--- START ---

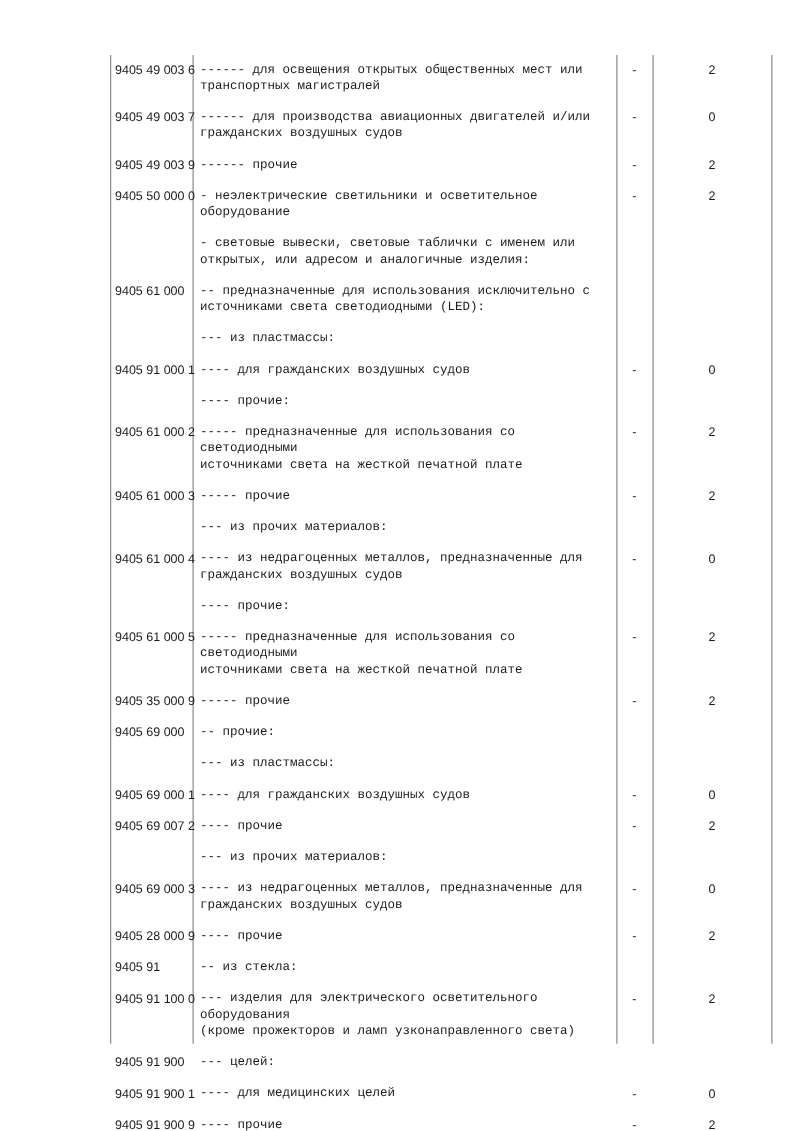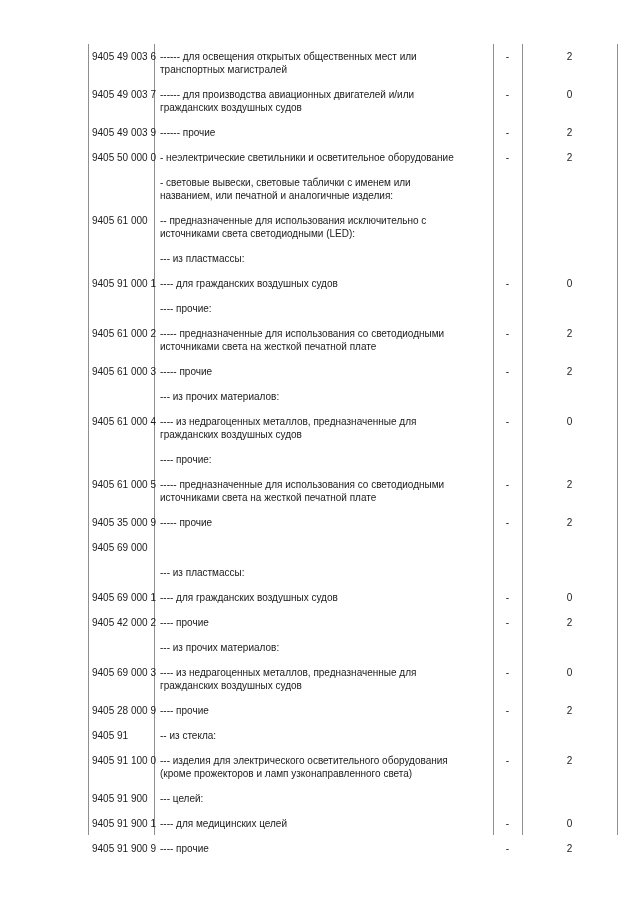--- a/index.html
+++ b/index.html
@@ -58,6 +58,7 @@
     padding-right: 2px;
     flex: none;
     white-space: pre-line;
+    font-family: Liberation Mono, monospace;
   }
   .cell-unit {
     width: 29px;

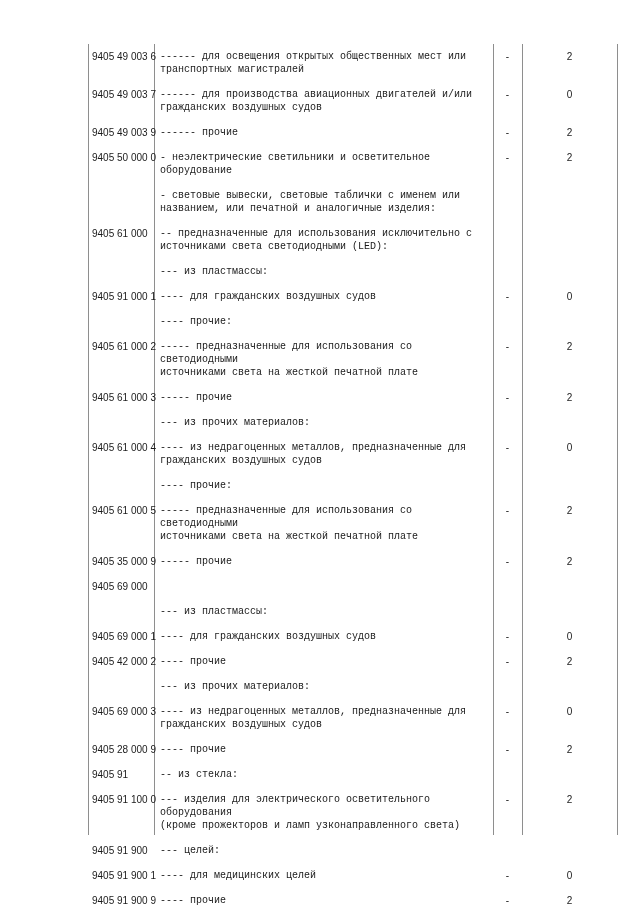--- a/index.html
+++ b/index.html
@@ -115,7 +115,7 @@
   <div class="row">
     <div class="cell-code"></div>
     <div class="cell-desc">- световые вывески, световые таблички с именем или
-названием, или печатной и аналогичные изделия:</div>
+открытых, или адресом и аналогичные изделия:</div>
     <div class="cell-unit"></div>
     <div class="cell-rate"></div>
   </div>

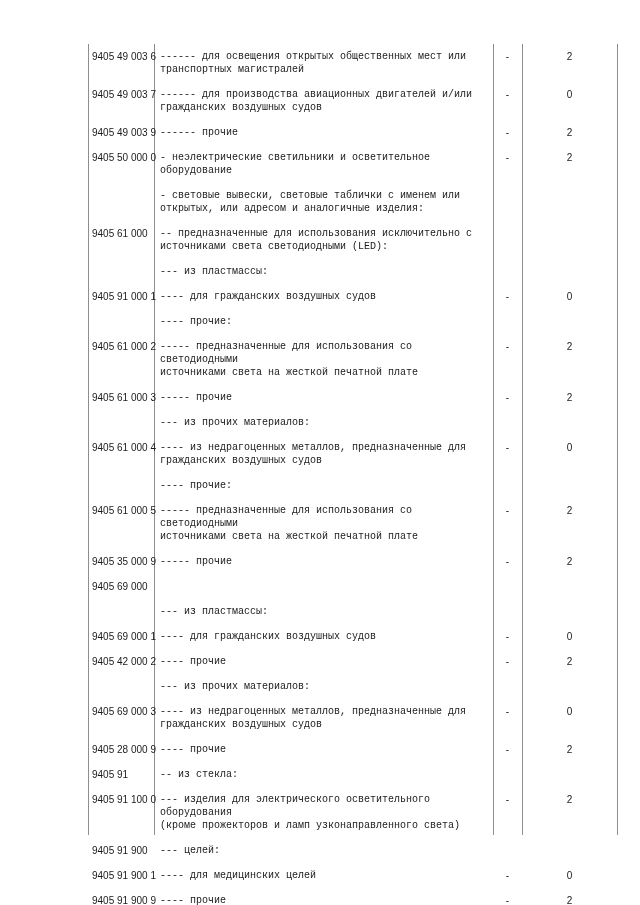--- a/index.html
+++ b/index.html
@@ -203,6 +203,7 @@
 
   <div class="row">
     <div class="cell-code">9405 69 000</div>
+    <div class="cell-desc">-- прочие:</div>
     <div class="cell-unit"></div>
     <div class="cell-rate"></div>
   </div>

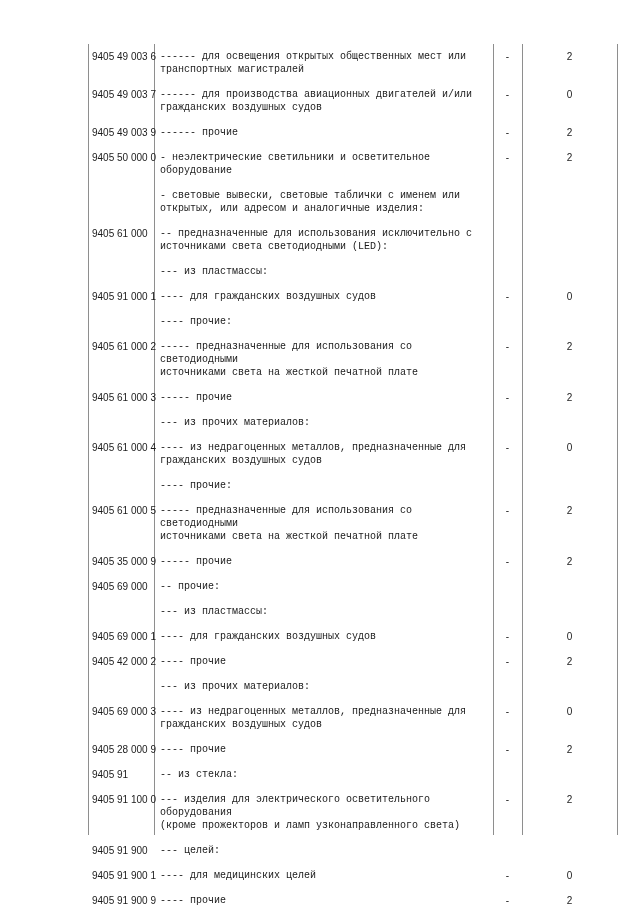--- a/index.html
+++ b/index.html
@@ -223,7 +223,7 @@
   </div>
 
   <div class="row">
-    <div class="cell-code">9405 42 000 2</div>
+    <div class="cell-code">9405 69 007 2</div>
     <div class="cell-desc">---- прочие</div>
     <div class="cell-unit">-</div>
     <div class="cell-rate">2</div>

--- END ---

§ **EXERCISE GOAL**
Look through the entries above. Copy each line in which the string "аналогичные" occurs.

§ **SOLUTION TO THIS TASK**
-названием, или печатной и аналогичные изделия:</div>
+открытых, или адресом и аналогичные изделия:</div>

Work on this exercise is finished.